The Pebble Game
The 2D Pebble Game software can be run interactively using a Java applet and web service. Alternatively, you may download the following software versions as full Fortran code distributions: the 2D Pebble Game for central forces, the 3D Pebble Game with central forces and angular constraints, and the 3D pebble game without angular constraints. Instructions and examples can be found inside the compressed files, enjoy!
Background
The Pebble Game [1] is based on the theorem of Laman [2]. The implementation of Laman's theorem using the Pebble Game gives a complete and exact solution in 2D. The input is a set of distance constraints - the precise lengths are irrelevant, although they are fixed for convenience. This is a topological theorem, and the actual geometry is irrelevant, although useful in making plots to visualize the results etc. In 2D, two pebbles are associated with each site to represent the 2 degrees of freedom of a point, and then the Pebble Game moves these pebbles around, following Laman's theorem, to do a local count correctly as free pebbles (not associated with a constraint) are placed upon the line that represents the constraint, to show that it is an independent constraint. A constraint is independent if two free pebbles can be found at the ends of that constraint after an exhaustive search, otherwise it is dependent and the constraint is referred to as redundant. An interactive applet demonstration is available to demonstrate how the pebbles are moved. The user can input sites and then add constraints one at a time.
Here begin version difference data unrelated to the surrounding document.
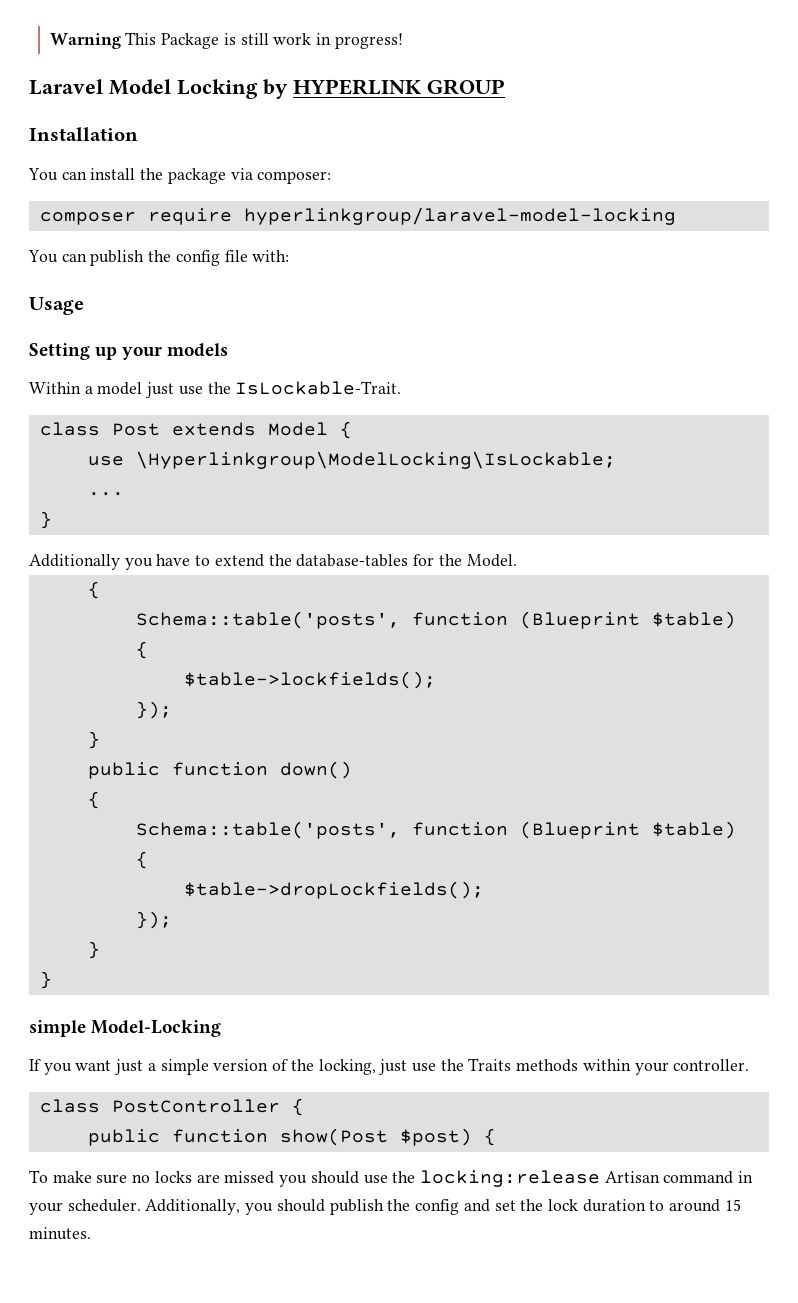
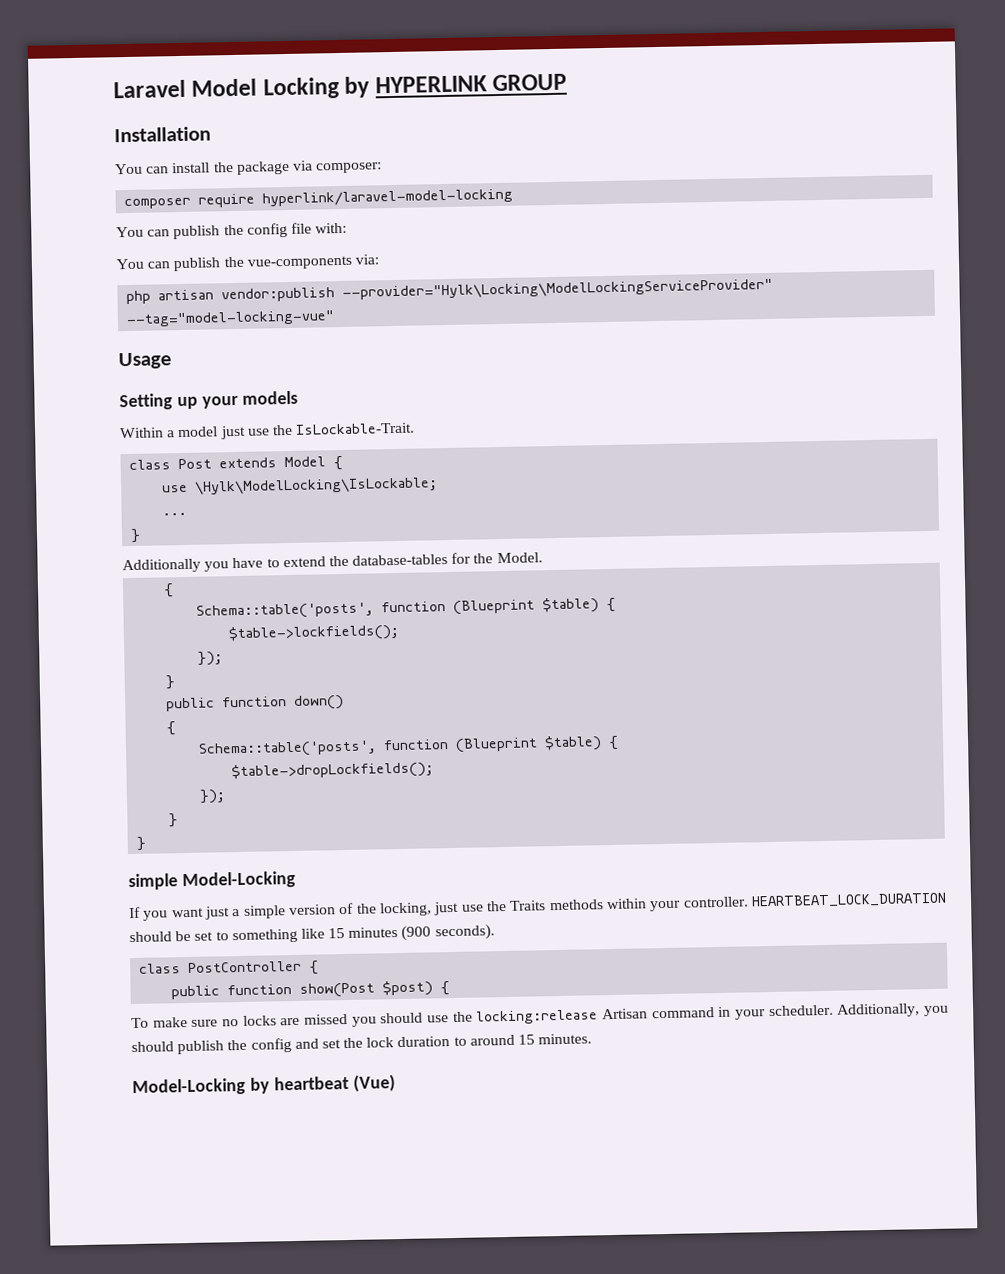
- Warning This Package is still work in progress!
- composer require hyperlinkgroup/laravel-model-locking
+ composer require hyperlink/laravel-model-locking
+ You can publish the vue-components via:
+ php artisan vendor:publish --provider="Hylk\Locking\ModelLockingServiceProvider" --tag="model-locking-vue"
- use \Hyperlinkgroup\ModelLocking\IsLockable;
+ use \Hylk\ModelLocking\IsLockable;
+ HEARTBEAT_LOCK_DURATION should be set to something like 15 minutes (900 seconds).
+ Model-Locking by heartbeat (Vue)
It is recommended working through such an example with about 8 sites to better understand the procedure. The rigid regions are colored in red, and redundant bonds are not covered by pebbles. The number of floppy modes of the network is given by the number of free pebbles minus the 3 macroscopic modes. The interactive version of the 2D pebble game has multiple input options for the data files and multiple outputs that can be displayed as required for the particular project. This is an exact algorithm. The rigid region decomposition, the stressed and unstressed regions and the flexible joints between then are unique. A stressed region contains one or more redundant constraints, whose position is completely arbitrary within the region. Further details can be found in references [3-5].